**Your task**
State only the number of lines below where the word "POMMEL" is found.

-*-

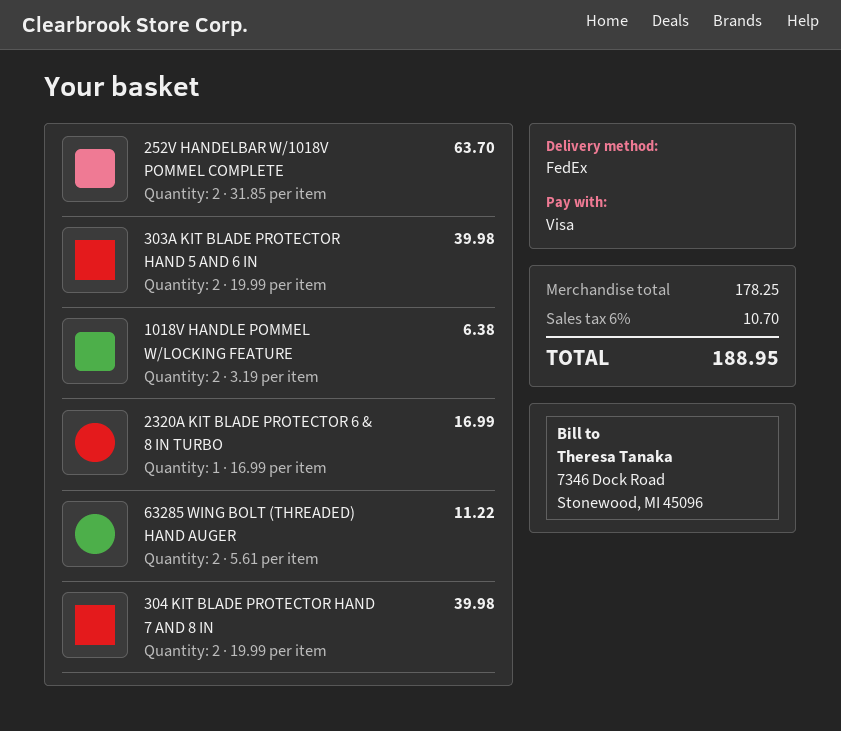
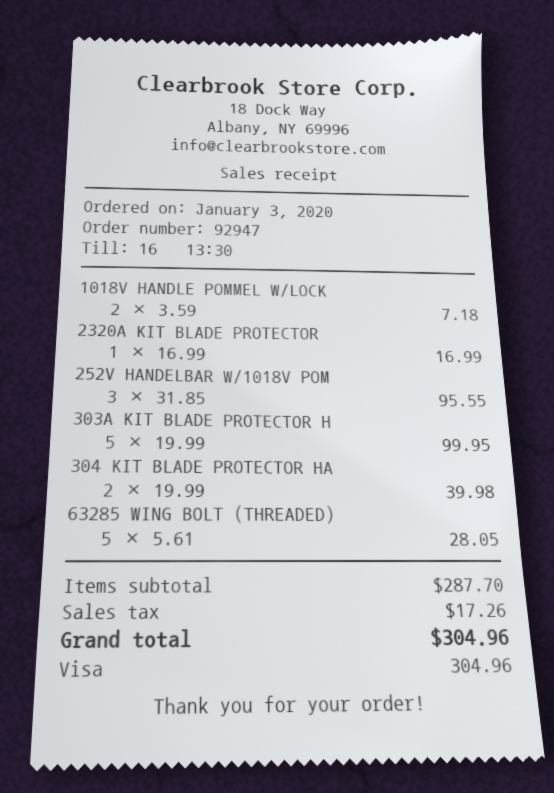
252V HANDELBAR W/1018V POMMEL COMPLETE: 2 x 31.85 = 63.70 -> 3 x 31.85 = 95.55
303A KIT BLADE PROTECTOR HAND 5 AND 6 IN: 2 x 19.99 = 39.98 -> 5 x 19.99 = 99.95
1018V HANDLE POMMEL W/LOCKING FEATURE: 2 x 3.19 = 6.38 -> 2 x 3.59 = 7.18
63285 WING BOLT (THREADED) HAND AUGER: 2 x 5.61 = 11.22 -> 5 x 5.61 = 28.05
subtotal: 178.25 -> 287.70
tax: 10.70 -> 17.26
total: 188.95 -> 304.96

-*-

**Result of the exercise**
2